Welcome to Paradise (Spanish: Bienvenidos al paraíso) is a 2024 romantic comedy film directed Ani Alva Helfer and written by José Ramón Alamá. It stars Tatiana Calmell accompanied by Andrés Salas, Vicente Santos, Franco Cabrera, Patricia Barreto, Yisney Lagrange, Katia Condos and Bruno Odar. It premiered on March 28, 2024, in Peruvian theaters.

== Synopsis ==
Kiki and Lucas, a young couple, travel to the Dominican Republic to get married. The future in-laws, Sofía and Gonzalo, are not very happy with the decision, but their best friends Cata and Miki do everything possible to make the marriage perfect.

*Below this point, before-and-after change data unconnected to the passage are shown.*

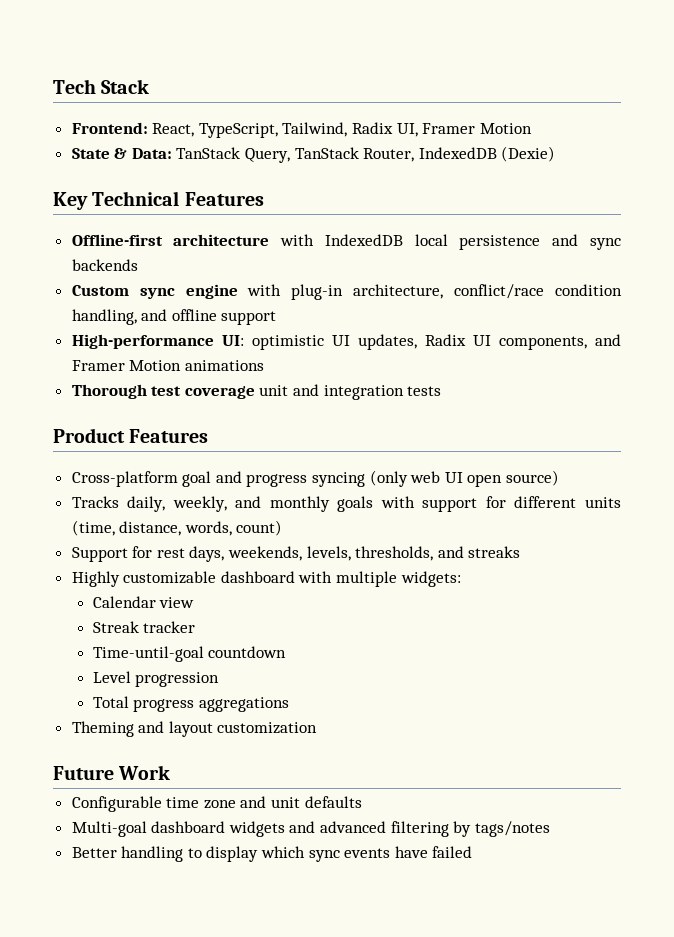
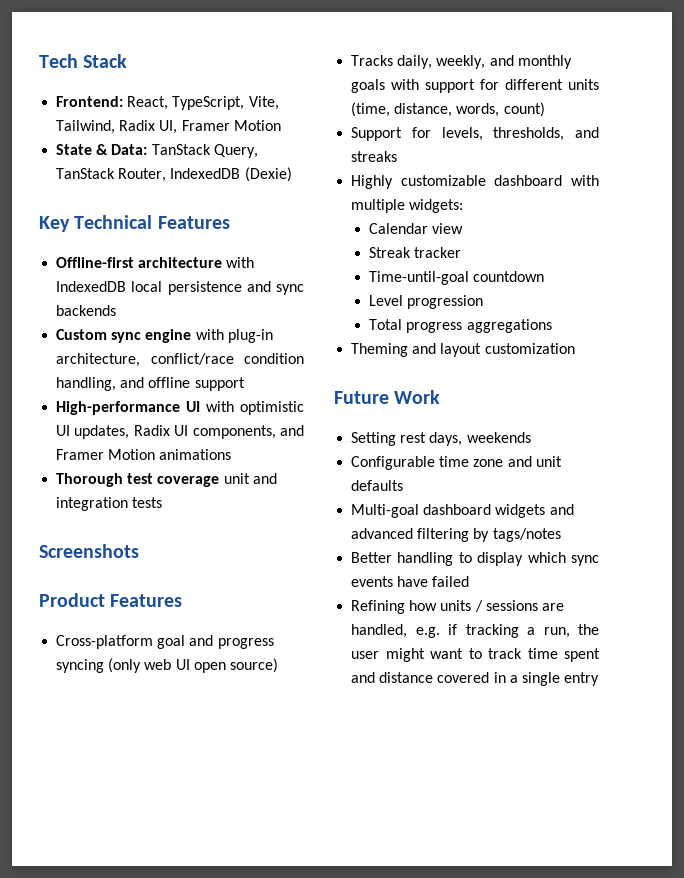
- Frontend: React, TypeScript, Tailwind, Radix UI, Framer Motion
+ Frontend: React, TypeScript, Vite, Tailwind, Radix UI, Framer Motion
- High-performance UI: optimistic UI updates, Radix UI components, and Framer Motion animations
+ High-performance UI with optimistic UI updates, Radix UI components, and Framer Motion animations
+ Screenshots
- Support for rest days, weekends, levels, thresholds, and streaks
+ Support for levels, thresholds, and streaks
+ Setting rest days, weekends
+ Refining how units / sessions are handled, e.g. if tracking a run, the user might want to track time spent and distance covered in a single entry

A paradisiacal place, a dream wedding, an ideal couple and luxury guests; the perfect combination for disaster.

== Cast ==
The actors participating in this film are:

- Tatiana Calmell as Kiki
- Andrés Salas as Lucas
- Vicente Santos as Vicente
- Franco Cabrera as Miki
- Patricia Barreto as Cata
- Yisney Lagrange as Mónica
- Katia Condos as Sofía
- Bruno Odar as Gonzalo

== Production ==
Principal photography began on May 15, 2023, on the beaches of the Dominican Republic.